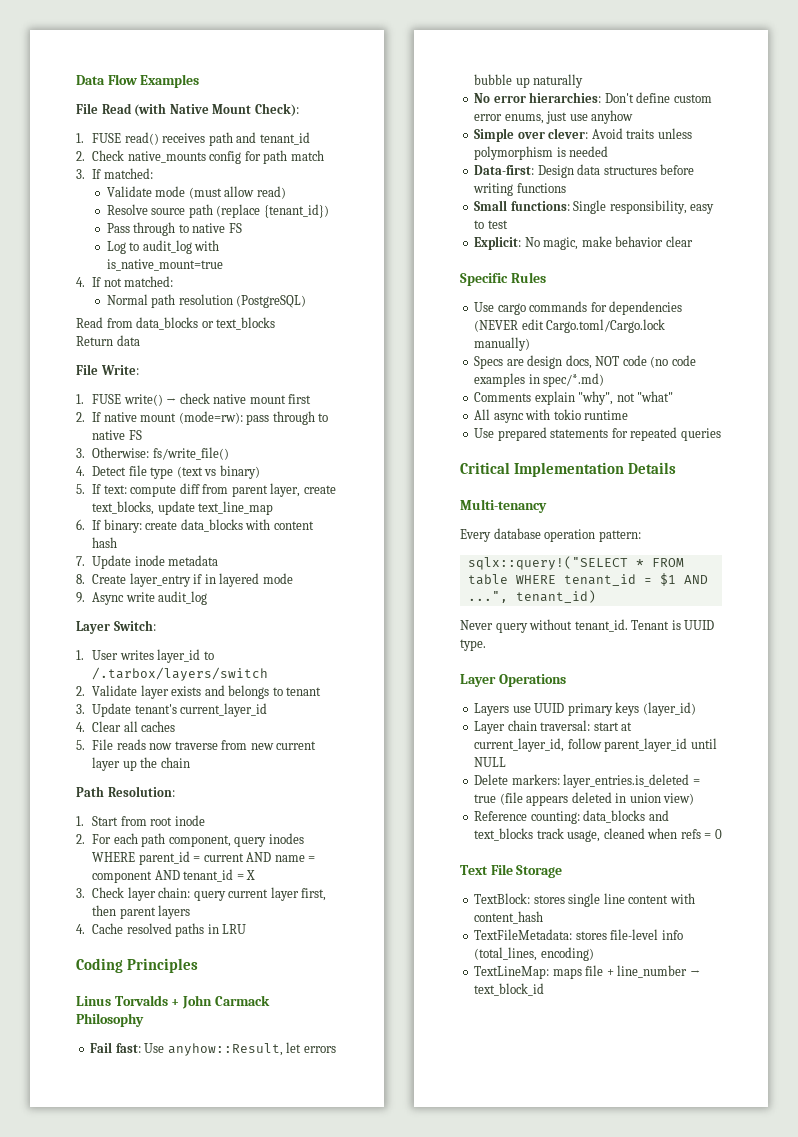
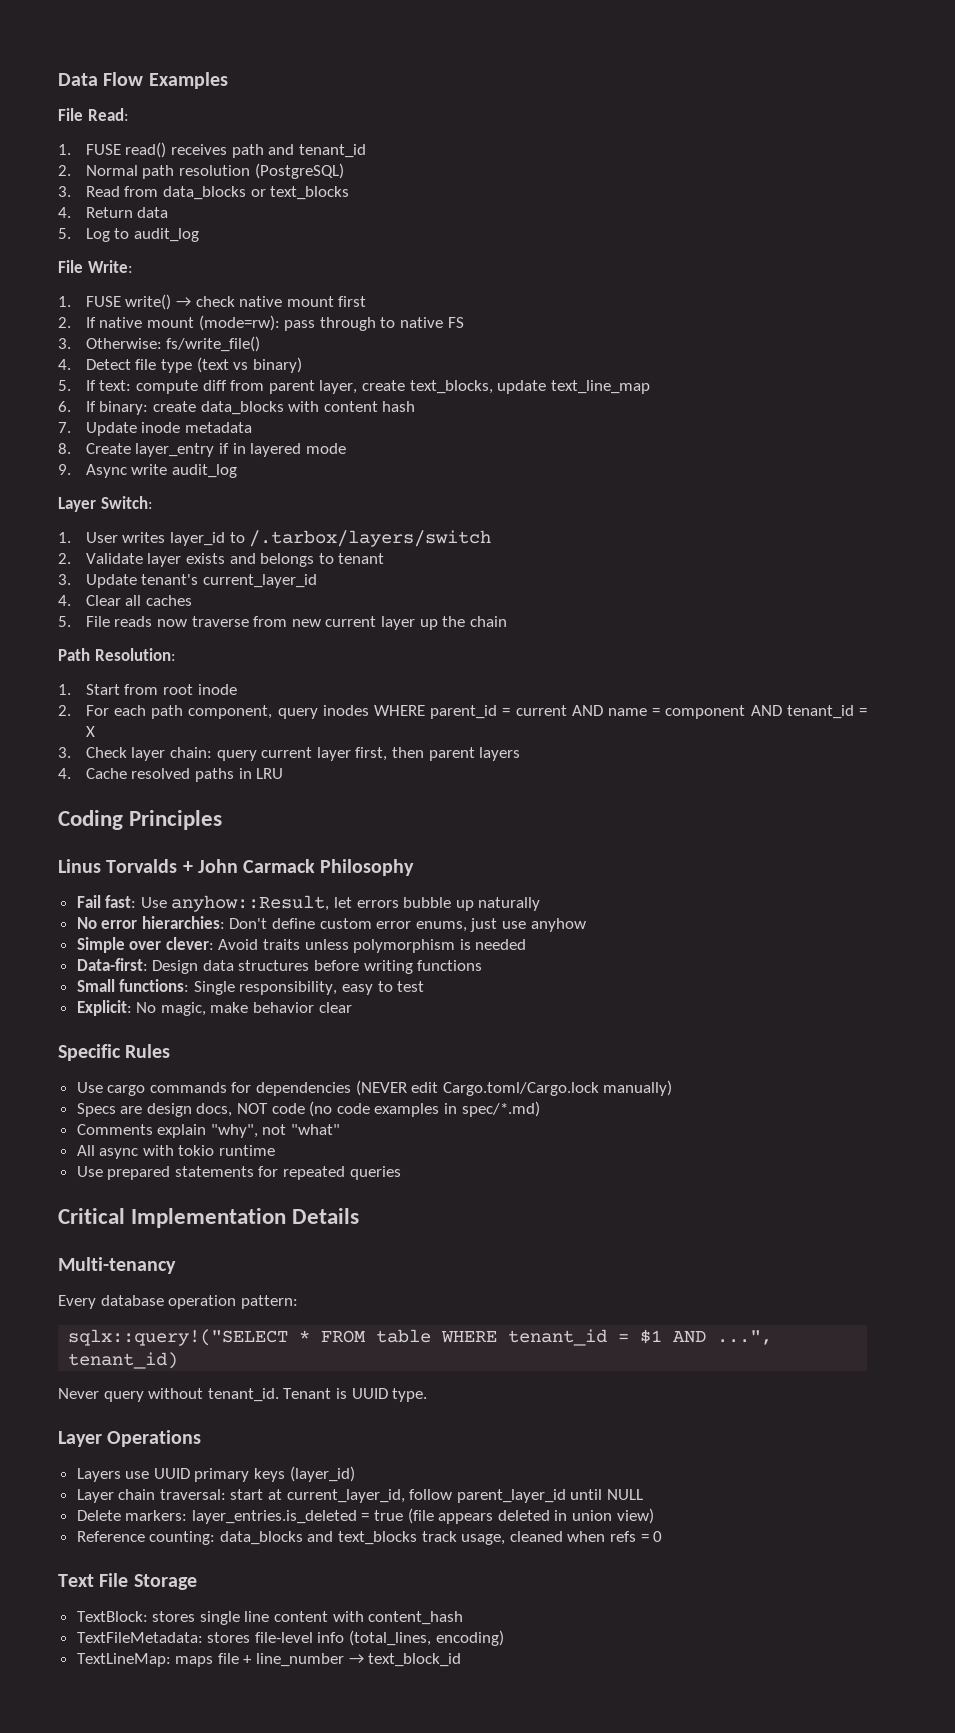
- File Read (with Native Mount Check):
+ File Read:
- 2. Check native_mounts config for path match
- 3. If matched:
- Validate mode (must allow read)
- Resolve source path (replace {tenant_id})
- Pass through to native FS
- Log to audit_log with is_native_mount=true
- 4. If not matched:
- Normal path resolution (PostgreSQL)
+ 2. Normal path resolution (PostgreSQL)
- Read from data_blocks or text_blocks
+ 3. Read from data_blocks or text_blocks
- Return data
+ 4. Return data
+ 5. Log to audit_log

|---|

Task objective |
The records above should be returned exactly, with only their pictures held back.

Exercise solution |
- File Read (with Native Mount Check):
+ File Read:
- 2. Check native_mounts config for path match
- 3. If matched:
- Validate mode (must allow read)
- Resolve source path (replace {tenant_id})
- Pass through to native FS
- Log to audit_log with is_native_mount=true
- 4. If not matched:
- Normal path resolution (PostgreSQL)
+ 2. Normal path resolution (PostgreSQL)
- Read from data_blocks or text_blocks
+ 3. Read from data_blocks or text_blocks
- Return data
+ 4. Return data
+ 5. Log to audit_log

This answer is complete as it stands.